Meltdown and Spectre

Meltdown and Spectre exploit critical vulnerabilities in modern processors. These hardware vulnerabilities allow programs to steal data which is currently processed on the computer. While programs are typically not permitted to read data from other programs, a malicious program can exploit Meltdown and Spectre to get hold of secrets stored in the memory of other running programs. This might include your passwords stored in a password manager or browser, your personal photos, emails, instant messages and even business-critical documents.

Meltdown and Spectre work on personal computers, mobile devices, and in the cloud. Depending on the cloud provider’s infrastructure, it might be possible to steal data from other customers.

Meltdown

Meltdown breaks the most fundamental isolation between user applications and the operating system. This attack allows a program to access the memory, and thus also the secrets, of other programs and the operating system.

If your computer has a vulnerable processor and runs an unpatched operating system, it is not safe to work with sensitive information without the chance of leaking the information. This applies both to personal computers as well as cloud infrastructure. Luckily, there are software patches against Meltdown.

Spectre

Spectre breaks the isolation between different applications. It allows an attacker to trick error-free programs, which follow best practices, into leaking their secrets. In fact, the safety checks of said best practices actually increase the attack surface and may make applications more susceptible to Spectre

Spectre is harder to exploit than Meltdown, but it is also harder to mitigate. However, it is possible to prevent specific known exploits based on Spectre through software patches.

Out of Order / Speculative Execution

Modern CPUs do out-of-order execution whenever they see a branch (if/switch etc).
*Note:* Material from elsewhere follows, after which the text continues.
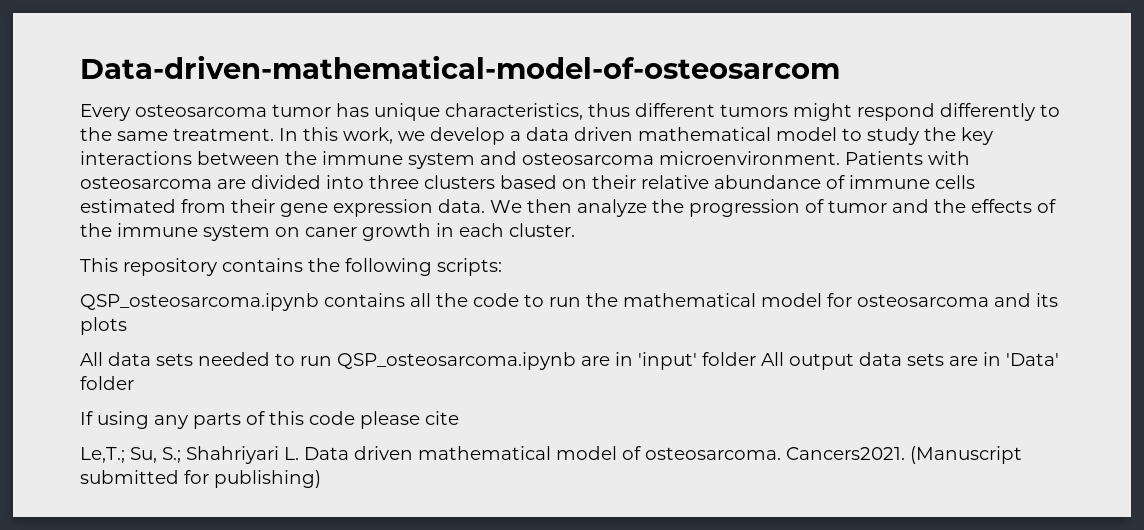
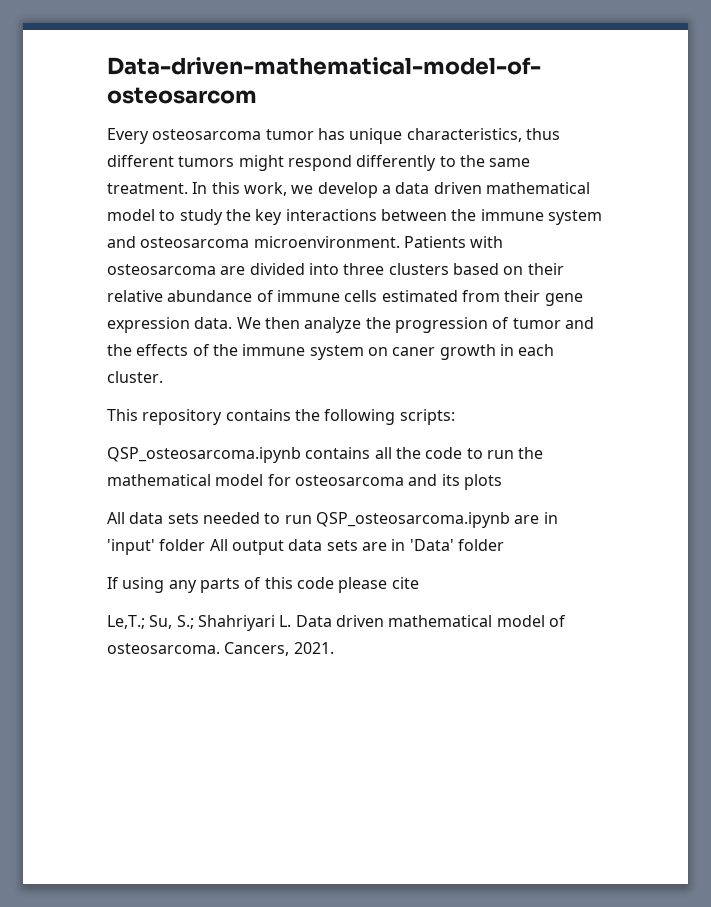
- Cancers2021. (Manuscript submitted for publishing)
+ Cancers, 2021.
They will typically execute code for multiple branches while the conditional is evaluated. So

if (a+b*c == d) {
  // first branch
}
else {
  // second branch
}

will involve both the conditions running simultaneously while the condition is evaluated. Once the CPU has the answer (say “true”), it scraps the work from the second branch and commits the first branch. The instructions that are executed out-of-order are called “transient instructions” till they are committed.

The Bug

The code in both the branches can do a lot of things. The assumption is that all of these things will be rolled back once a branch is picked. The attack is possible because cache-state is something that does not seem to be rolled back. This is the crux behind both Meltdown and Spectre attacks.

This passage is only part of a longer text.